Aussie Superannuation Funds Set to Achieve Double-Digit Growth

Research shows that Australian superannuation funds gained ground in January as US share markets continued their strong run.

(February 22, 2011) — New research by Chant West shows the median growth superannuation fund gained 1% return in the month of January, bringing the total returns for the financial year-to-date up to 8.4% since July, 1 2010.

“The strong performance in overseas share markets during January was largely fueled by stronger than anticipated economic data in the US, together with some company profit results that exceeded expectations,” said director Warren Chant of Chant West, a superannuation research consultancy firm. “While sovereign debt issues are still an underlying concern in Europe, markets there have also had a strong start to the year.” Chant further indicated that in Australia investors have yet to see the full impact of the recent floods and cyclone on shorter term growth, inflation and interest rates. However, he said he doesn’t expect there to be a major impact on longer term growth.

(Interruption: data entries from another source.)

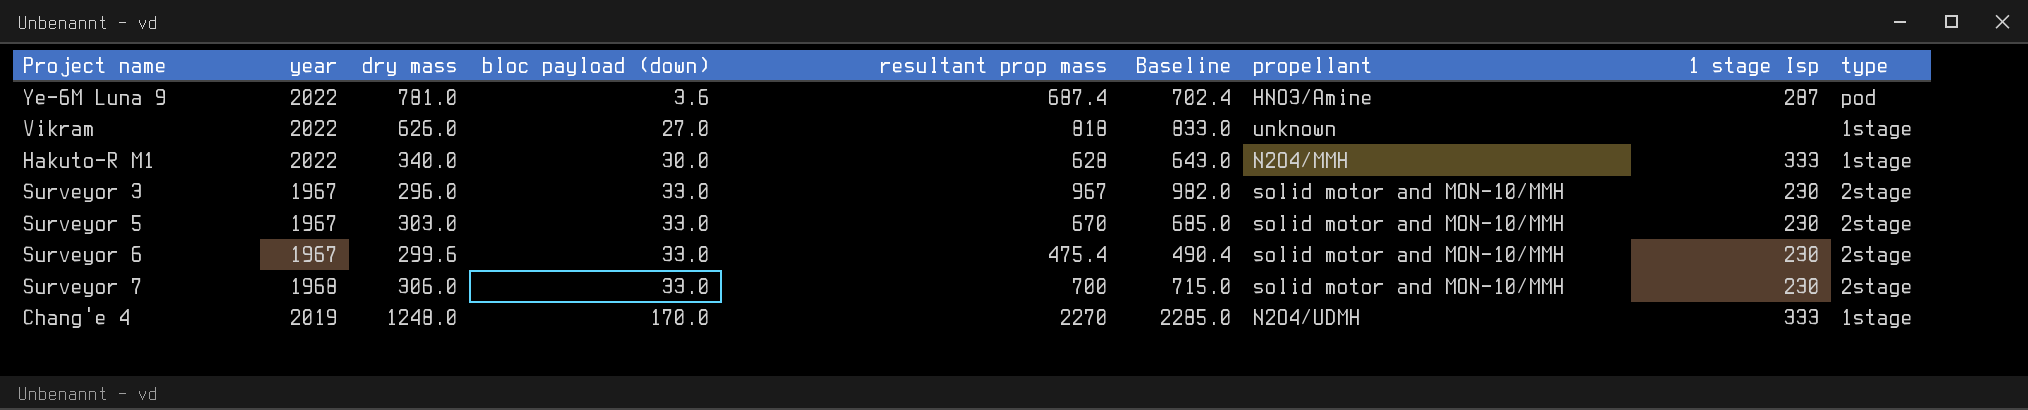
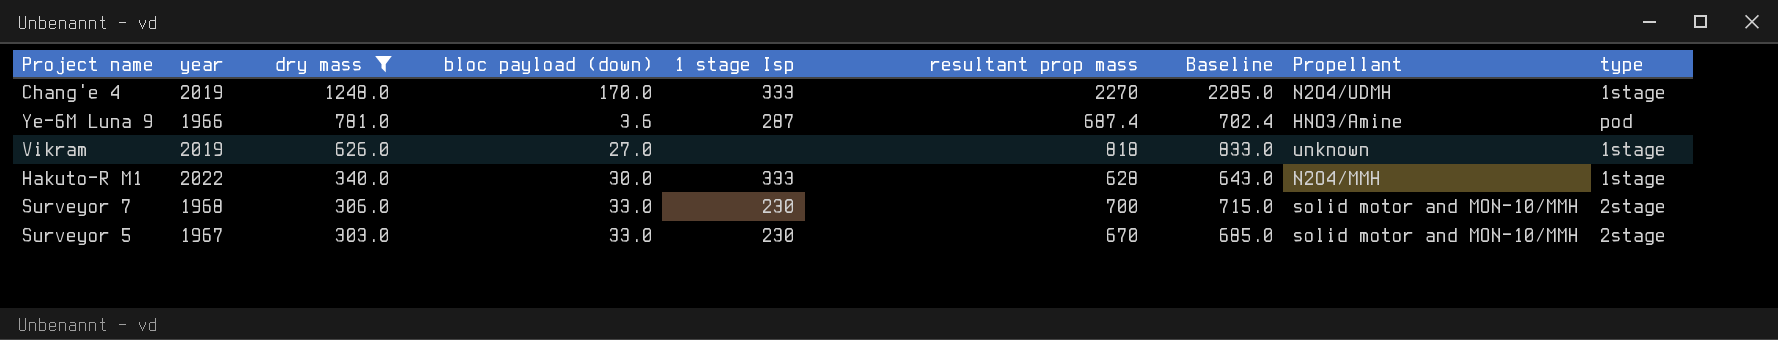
filter: none -> dry mass >= 303.0
row order: bloc payload (down) ascending -> dry mass descending
column 1 stage Isp | position: 8 -> 5
column name: propellant -> Propellant
Ye-6M Luna 9 | year: 2022 -> 1966
Vikram | year: 2022 -> 2019

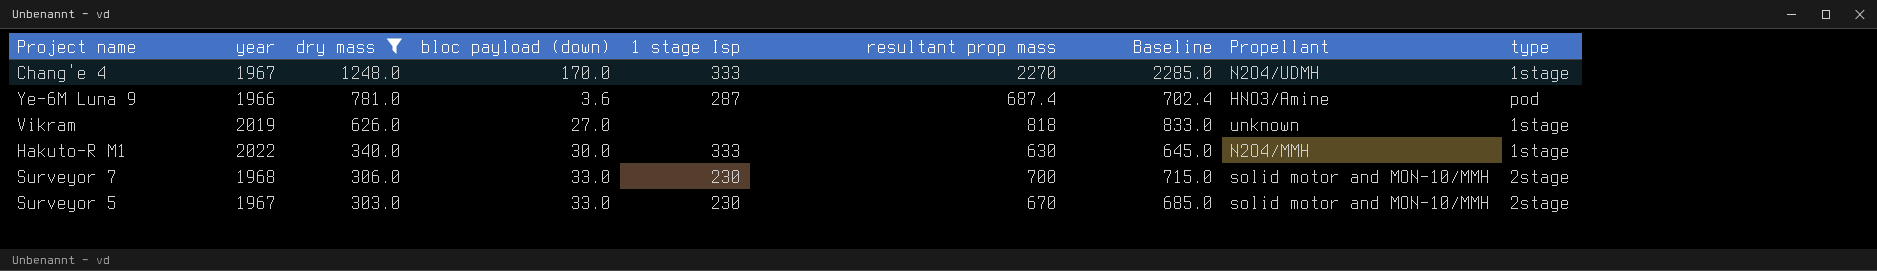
Chang'e 4 | year: 2019 -> 1967
Hakuto-R M1 | resultant prop mass: 628 -> 630
Hakuto-R M1 | Baseline: 643.0 -> 645.0

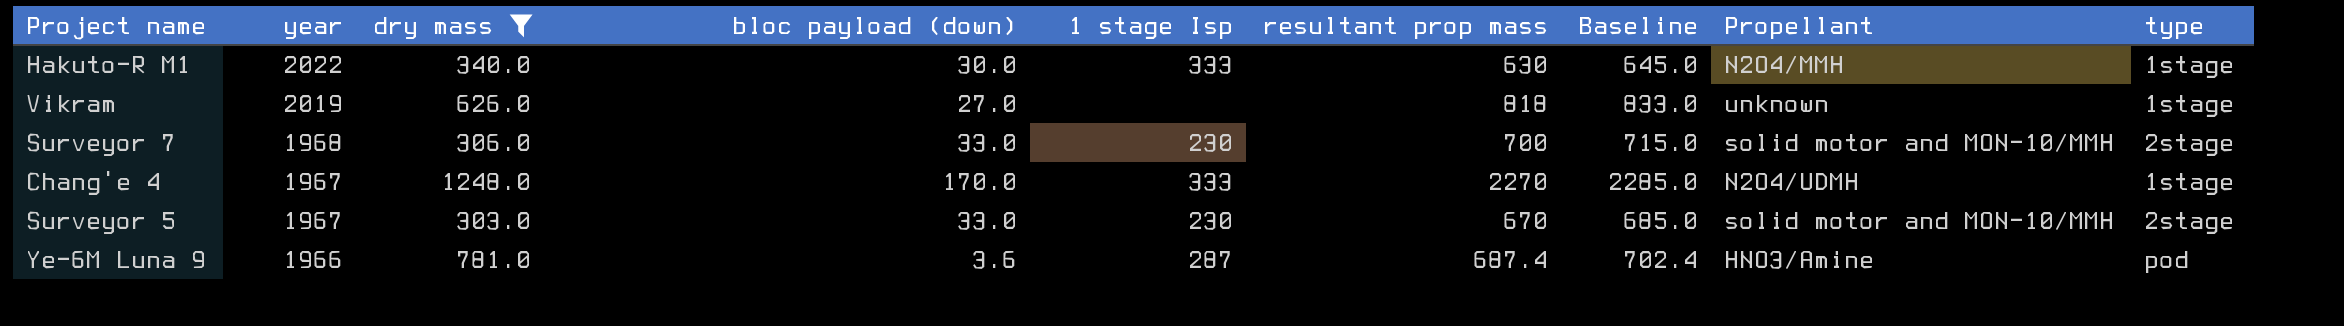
row order: dry mass descending -> year descending

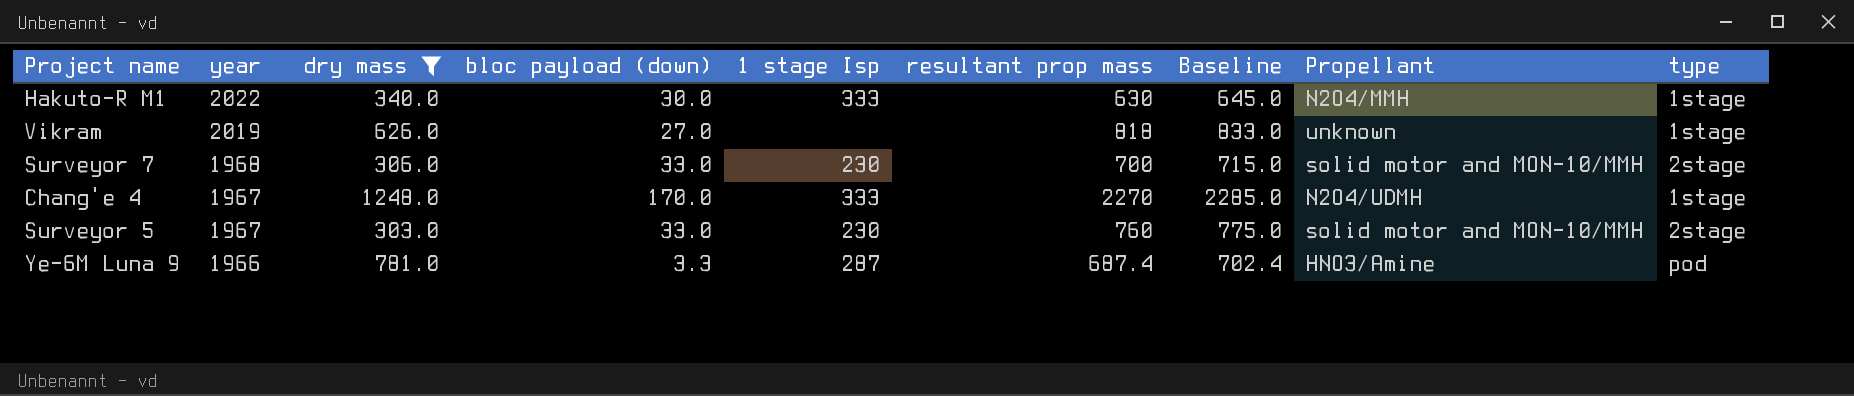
Surveyor 5 | resultant prop mass: 670 -> 760
Surveyor 5 | Baseline: 685.0 -> 775.0
Ye-6M Luna 9 | bloc payload (down): 3.6 -> 3.3

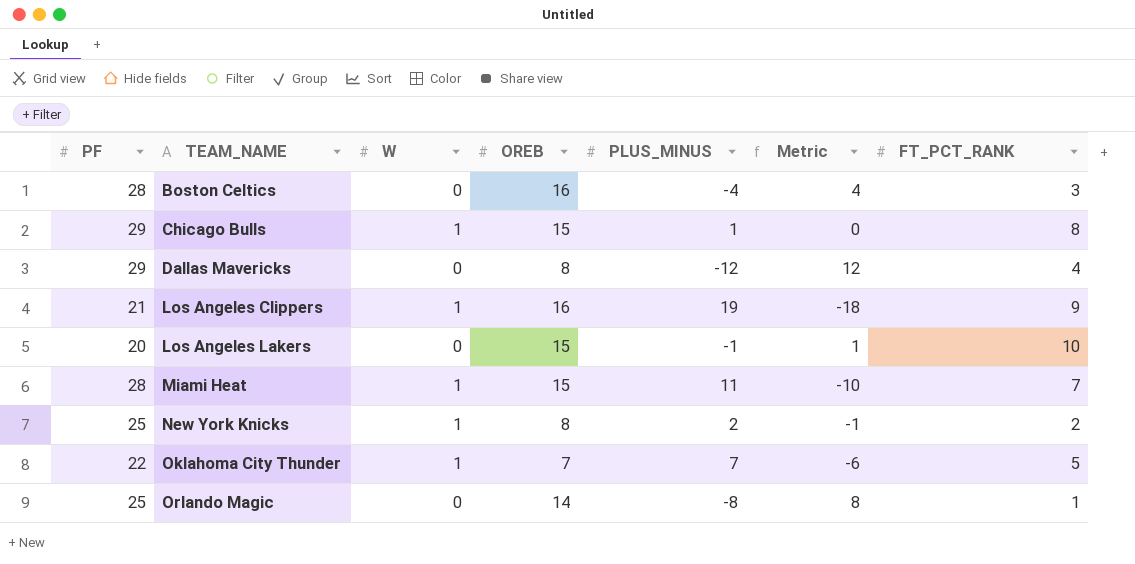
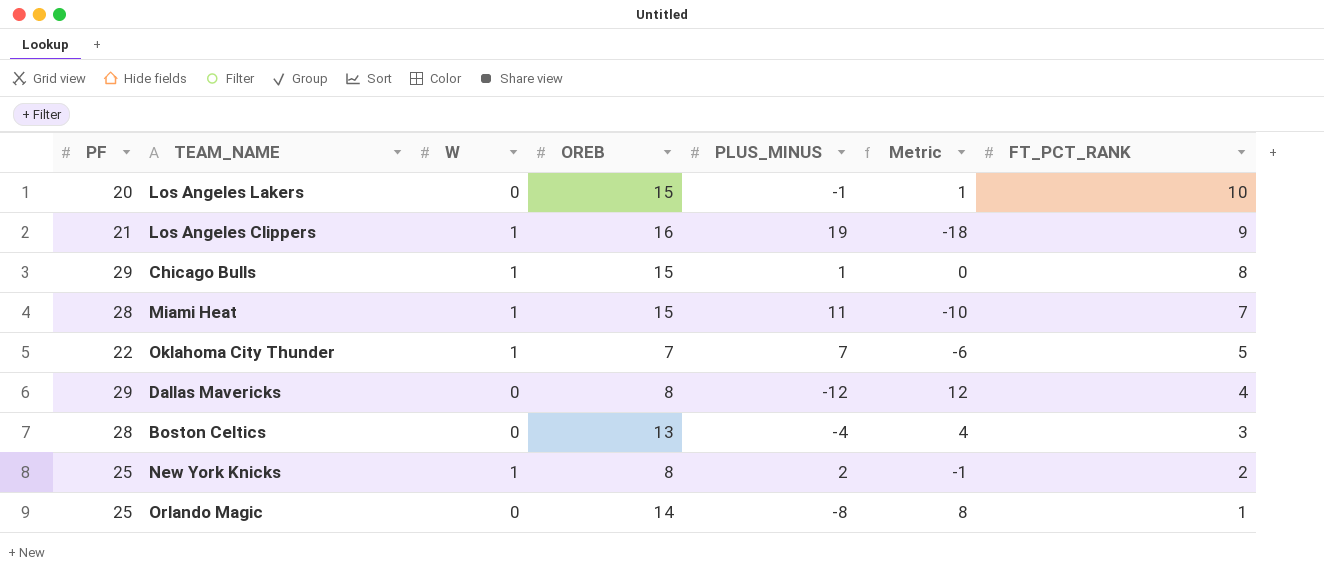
row order: TEAM_NAME ascending -> FT_PCT_RANK descending
Boston Celtics | OREB: 16 -> 13

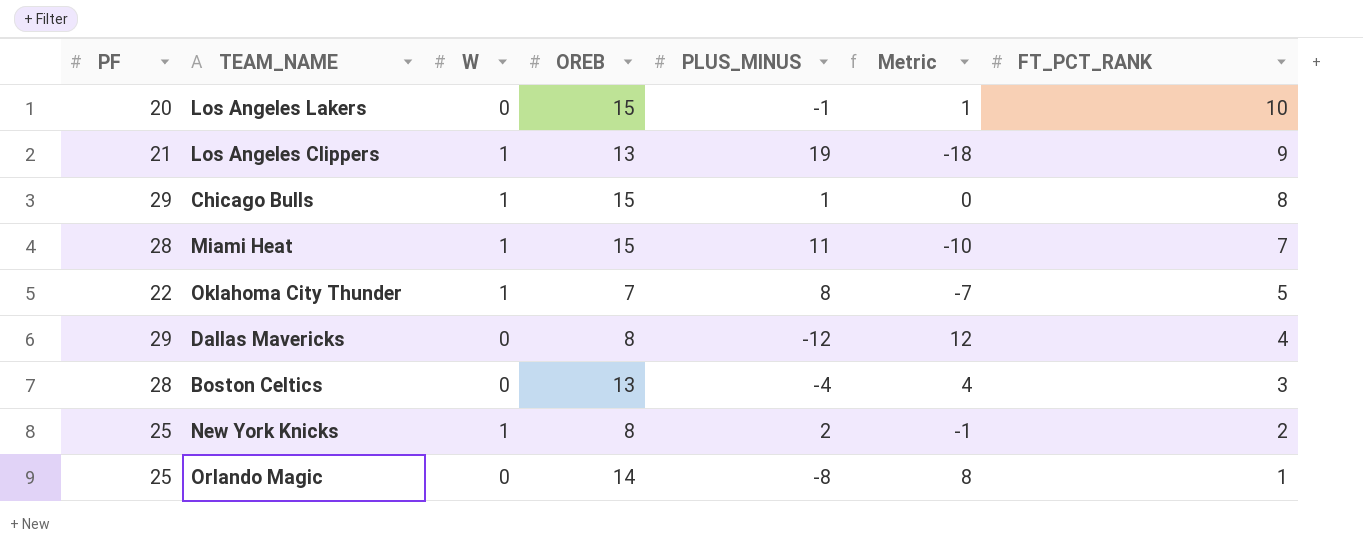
Los Angeles Clippers | OREB: 16 -> 13
Oklahoma City Thunder | PLUS_MINUS: 7 -> 8
Oklahoma City Thunder | Metric: -6 -> -7

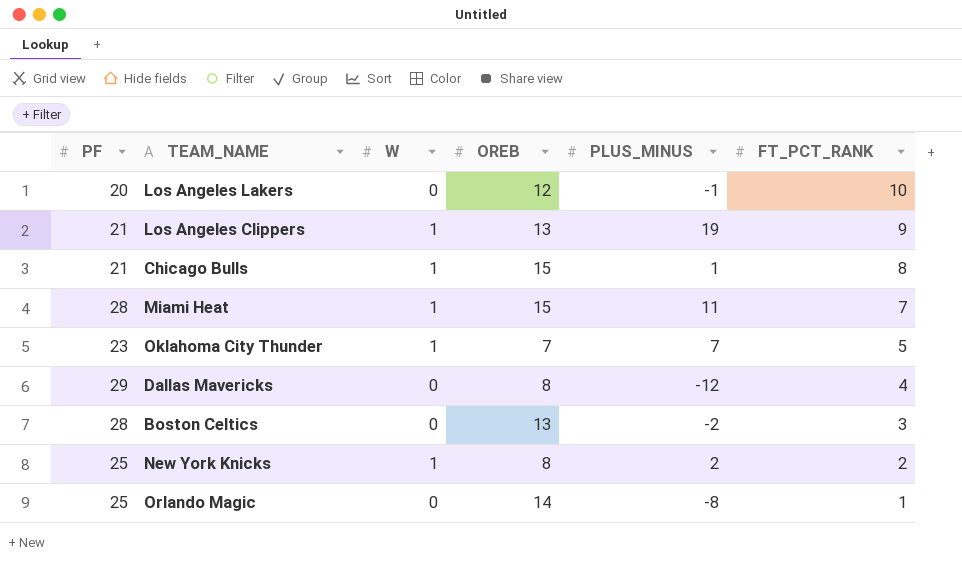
column Metric | formula: [W] - [PLUS_MINUS] -> none
Los Angeles Lakers | OREB: 15 -> 12
Chicago Bulls | PF: 29 -> 21
Oklahoma City Thunder | PF: 22 -> 23
Oklahoma City Thunder | PLUS_MINUS: 8 -> 7
Boston Celtics | PLUS_MINUS: -4 -> -2

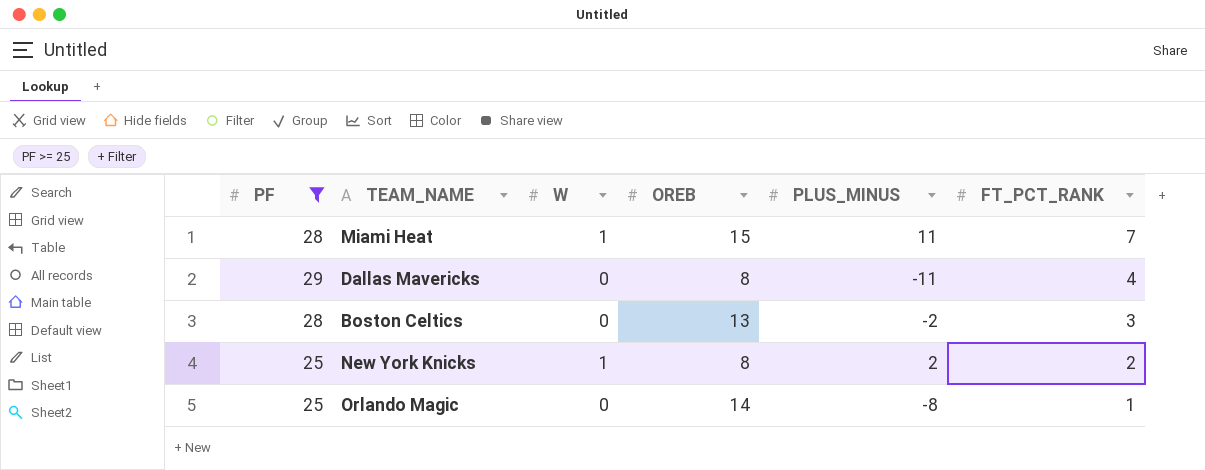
filter: none -> PF >= 25
Dallas Mavericks | PLUS_MINUS: -12 -> -11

For the financial year-to-date which started on July 1, 2010, the median growth fund is now expected to post gains of 10% or more in 2010-11, having grown 8.4% since July 1. In January, the median growth fund posted a 1% return.

The gain with Australian growth funds came from strong overseas share markets, with particular strength in the US, according to Chant West. As a result of the depreciating Australian dollar, international shares gained just 2% in hedged terms, compared with 5.3% in unhedged terms.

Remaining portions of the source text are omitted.